Наконец терпеть это не стало больше никаких сил, мы прибрались и выкинули наш двухдневный музей поп-арта в мусорное ведро. Пришлось, потому что после двух мусорных дней квартира пахла спешно разлагающимся трупом.

Кроме того, зашел один студент моего друга, принес гамбургер, перекусить, и, доев этот гамбургер, невозмутимо бросил пенопластовую коробку на пол, в остальное дерьмо.

Мой друг посчитал, что это не способствует осмысленным отношениям между студентами и преподавателем.

В общем…

Когда весь мусор исчез и мы хорошенько проветрили квартиру, изгнав из нее, так сказать, оберточный дух, получился чудной вакуум, точно вырезали мультяшную раковую опухоль.


6. Я познакомился с кучей народу я никогда столько народу не видел и никогда не увижу. Это элемент странствия до самого теперь. До его прямо сейчас.

Магазины в торговом центре уже открылись.

Человек с плюшками, который облапошил мою реальность, недавно раздвоившись, ушел по-настоящему. Ни клочка его присутствия не осталось.
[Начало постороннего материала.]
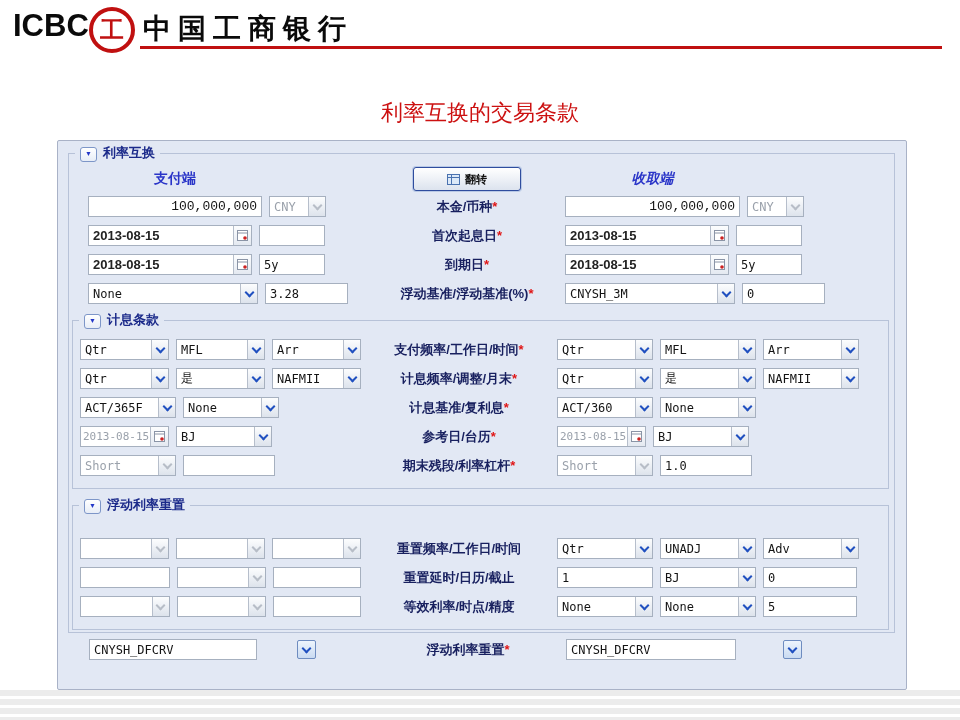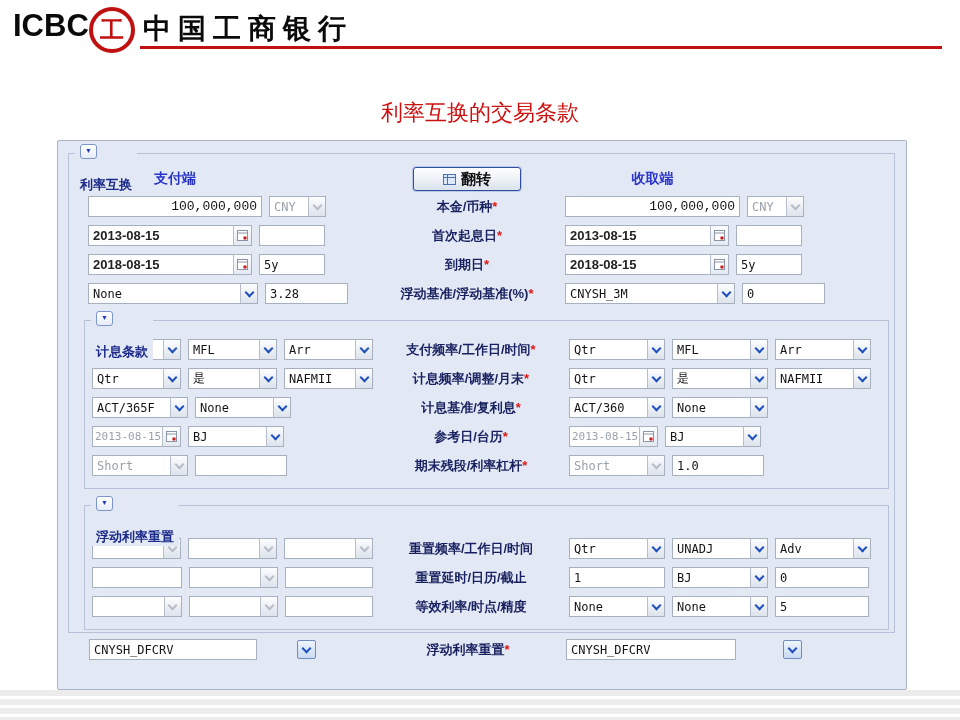"利率互换" .leg { align-items: flex-start -> flex-end; flex-direction: column -> none; gap: 17px -> 6px }
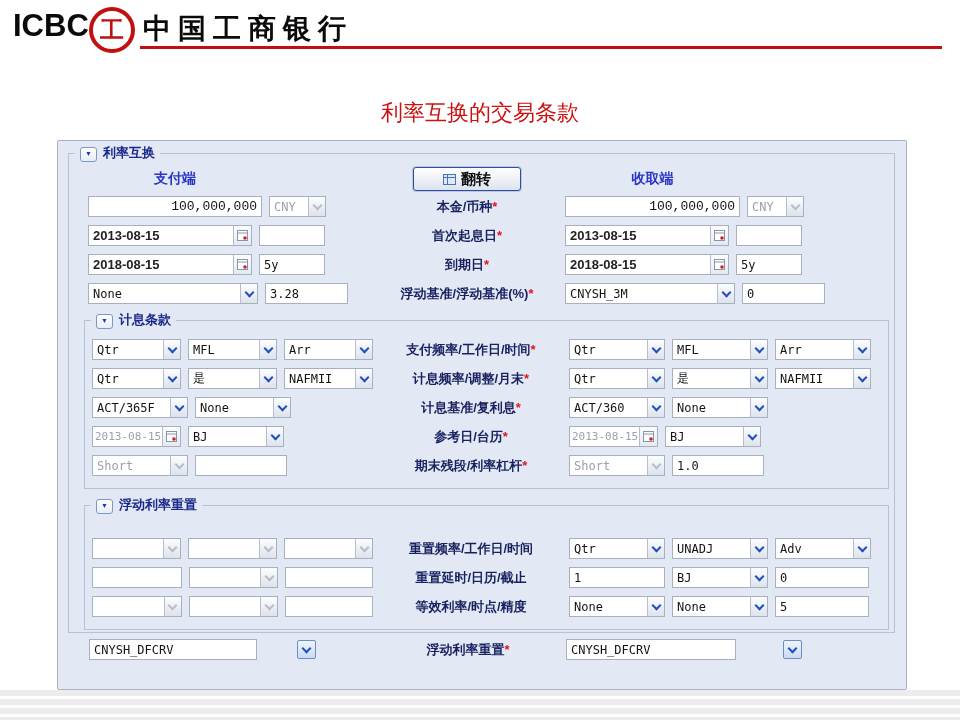"翻转" .flipbtn { font-size: 15px -> 11px }
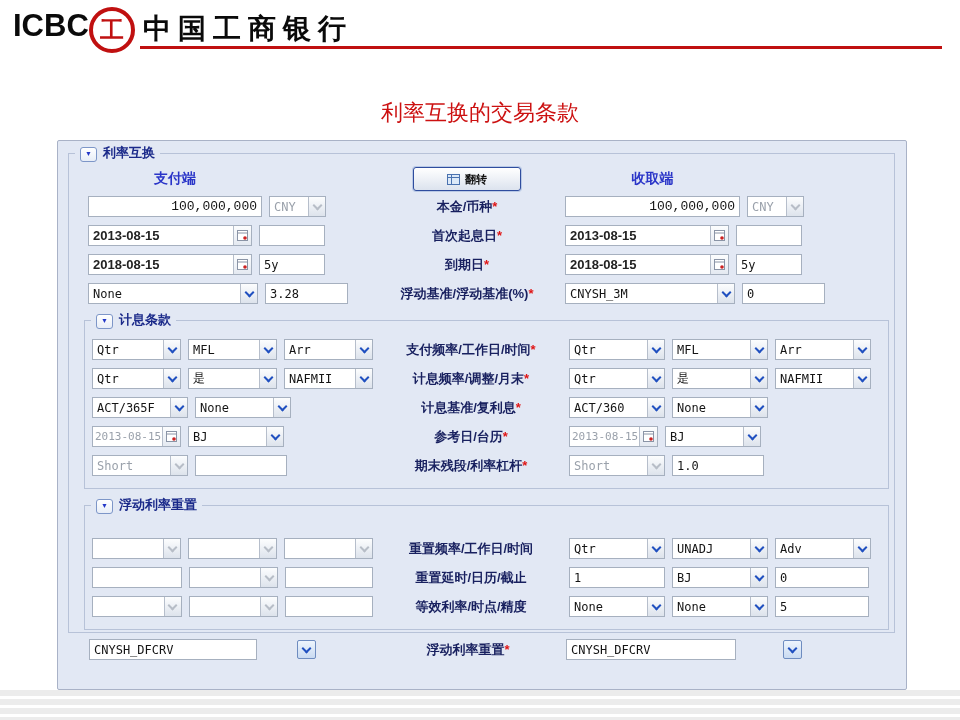"收取端" .ch-r { font-style: none -> italic }
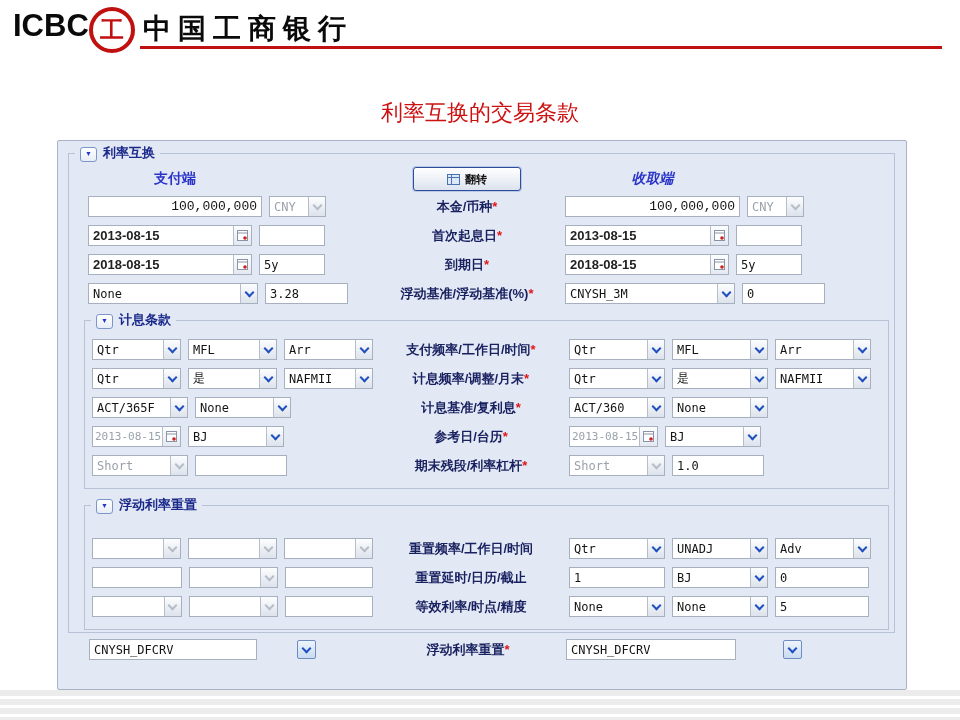"计息条款" .subfs { margin: 12px 5px 0 15px -> 12px 5px 0 3px }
Не считая написанного мною в этом странствии, нет ни малейших доказательств тому, что он тут был или вообще существовал на этой планете.

Вот такая мысль: а если я соврал, если я выдумал и его самого, и это его неуловимое поедание плюшек? Пожелай я легкой мести — мог бы и вовсе отрицать его существование. Он ведь заставил меня резко поменять абзац, который тек себе более или менее простенько, он впихнул меня на синтаксическую карусель — а это все равно что ведерком вычерпывать воду с «Титаника».

Но я его не брошу на произвол иллюзии.

Я встану на его защиту, признаю его право существовать, хотя он сегодня утром мне особо ничего хорошего не сделал, поднявшись и отправившись за следующей плюшкой, чуть я отвернулся. Интересно, он отплатил бы мне тем же?

2 марта 1982 года закончилось.


3 марта, 4, 5, 6, 7, 8, 9, 10, 11, 12, 13, 14, 15, 16, 17, 18, 19, 20, 21, 22, 23, 24, 25, 26, 27, 28, 29, 30, 31, 1 апреля, 2, 3, 4, 5, 6, 7, 8, 9, 10, 11, 12, 13, 14, 15, 16, 17, 18, 19, 20, 21, 22, 23, 24, 25, 26, 27, 28, 29, 30, 1 мая, 2, 3, 4, 5, 6, 7, 8, 9, 10, 11, 12, 13, 14, 15, 16,17, 18, 19, 20, 21, 22, 23, 24, 25, 26, 27, 28, 29, 30, 31, 1 июня, 2, 3, 4, 5, 6, 7, 8, 9, 10, 11, 12, 13, 14, 15, 16, 17, 18, 19, 20, 21, и я вновь начинаю писать 22 июня 1982 года.


Что за чертовщина?

Куда делись больше ста дней между словами «чуть я отвернулся» и «я вновь начинаю»… куда?

Чем я был занят и где я теперь?

Ну, я в сотне дней от наблюдения за плюшечным провокатором в летнем кафе японского квартала Сан-Франциско, сижу на задней веранде своего ранчо в Монтане, где живу с 1 апреля, — я приехал сюда на весенний семестр преподавать писательство в местном университете и закончил десять дней назад, поставив оценки.

В Монтане великолепное утро.

Куда ни посмотришь — все зеленое, солнечное, птицам очень нравится, о чем они и сообщают, распевая и крылато скача, потому что весна тут выдалась зимоподобная. Я вообще-то ее и весной бы не назвал. Такая зимняя весна, с метелями, извела даже самых закаленных монтанцев, они озлобились, или обалдели, или и то и другое сразу. Источали сюрреализм сна в летнюю ночь.